Different organizations write articles for different news outlets. Ars Technica is unusual in its disproportionate publishing of articles written by cybersecurity firms and its relatively low density of political propaganda compared to more traditional news outlets like The Economist. The Art of Manliness Podcast interviewees usually discuss the books they're selling.[3]

News is advertising. Ad-supported news is ad-supported advertising. Subscription-supported news is subscription-supported advertising. Advertising can't directly control what you believe. Advertisers can control what you think about. The more advertising I expose myself to, the more I think about the things advertisers want me to.

Here is what advertisers want me to think about.

Here is what I want to think about.

My personal happiness is inversely related to how much news I expose myself to. It's not just a subjective feeling. I behave more healthily. I'm even more interesting to talk to.

Amateur blogs make me think about what the author thinks is important. That's a step in the right direction because amateur bloggers' interests align better with mine than do the corporate and political machines behind news outlet press releases. But they're still not me. And some of them are motivated by vanity.

I solve all of these issues by writing a blog myself. That way the author's interests align perfectly with my own.

If you liked this post, click here [? · GW].


Edit: jballoch points out that Have I Been Pwned is a noncommercial donation-supported service.

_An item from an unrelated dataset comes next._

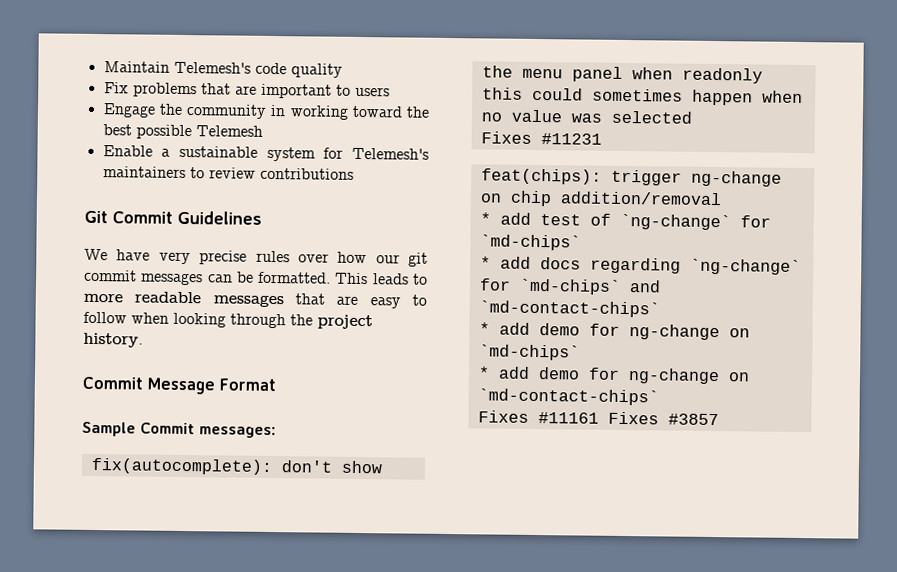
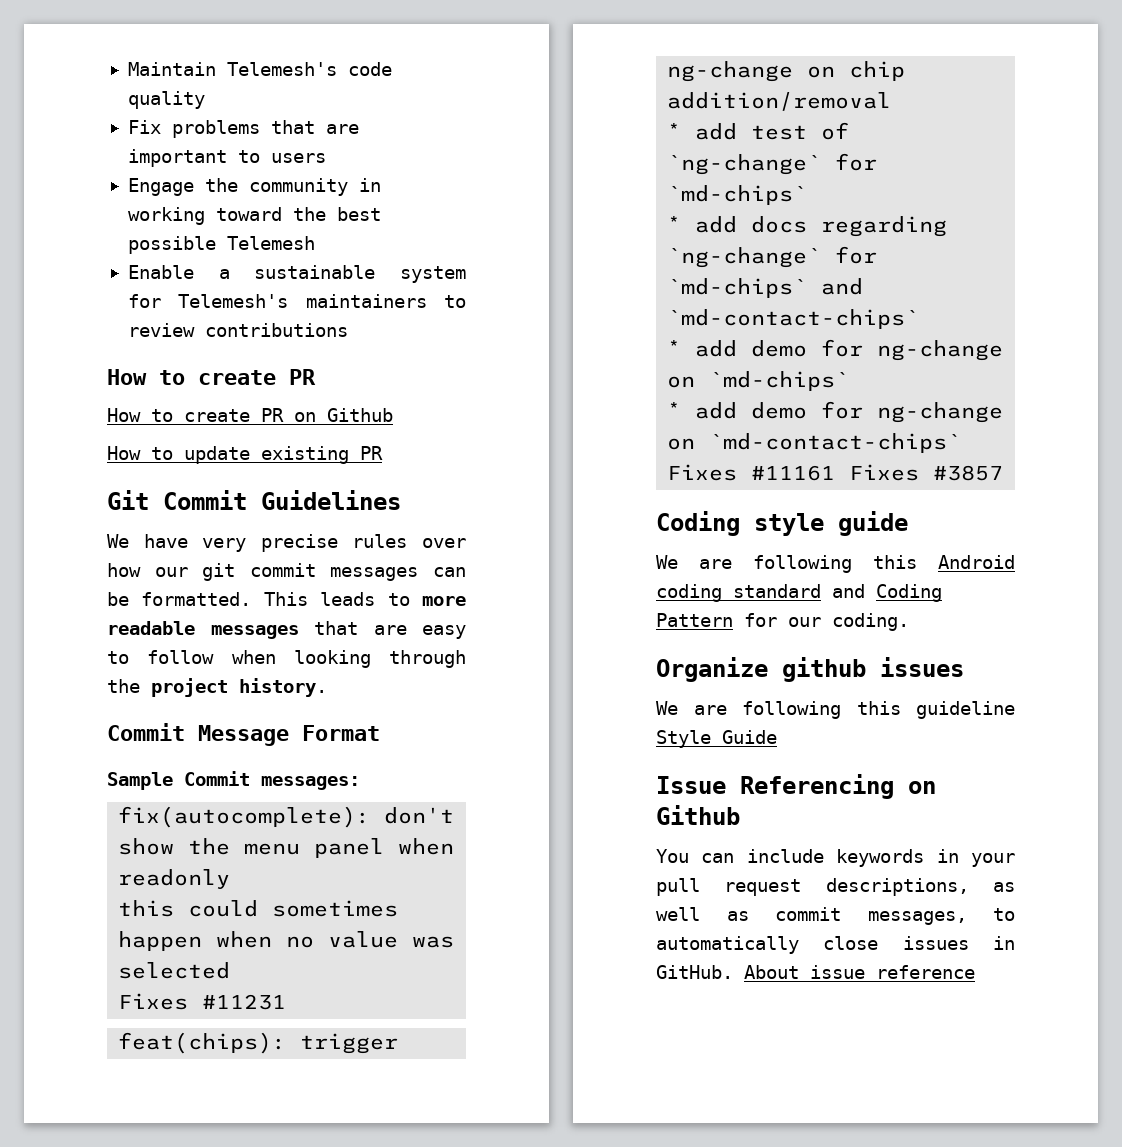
(354, 173) none -> [107,369,316,385] [107,408,393,422] [107,446,383,464] // How to create PR // How to create PR on Github // How to update existing PR
(719, 419) none -> [656,511,908,536] [656,555,1015,573] [656,584,942,602] [656,613,909,631] [656,657,964,682] [656,701,1015,719] [656,730,777,748] [656,774,936,799] [656,805,740,825] [656,849,1015,867] [656,878,1015,896] [656,907,1015,925] [656,936,1015,954] [656,965,975,979] // Coding style guide // We are following this Android coding standard and Coding Pattern for our coding. // Organize github issues // We are following this guideline Style Guide // Issue Referencing on Github // You can include keywords in your pull request descriptions, as well as commit messages, to automatically close issues in GitHub. About issue reference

  1. November 3, 2019 at 1:43 am ↩︎

  2. The hyperlink is in the original article. It's the article's second link to Have I been Pwned. ↩︎

  3. I pick these specific news outlets because I visit them the most. Aggregators like Facebook and Reddit are different beasts deserving of a separate post. ↩︎

  4. I don't deny that national politics is important. I mean that the proportion of attention it gets on the news is greater than the proportion of my attention I wish to passively devote to it. ↩︎

15 comments

Comments sorted by top scores.

comment by ESRogs · 2020-07-19T10:12:05.021Z · score: 6 (3 votes) · LW(p) · GW(p)

In case you haven't seen it, The Case Against News:

By and large, I think news is a waste of time. If I want to increase my factual knowledge, I read history – or Wikipedia. News, I like to say, is the lie that something important happens every day.
Most people think my position is crazy, even for me. I was surprised to learn, then, that someone even more anti-news than me got to present his arguments at TED...
comment by lsusr · 2020-07-19T18:08:49.338Z · score: 4 (2 votes) · LW(p) · GW(p)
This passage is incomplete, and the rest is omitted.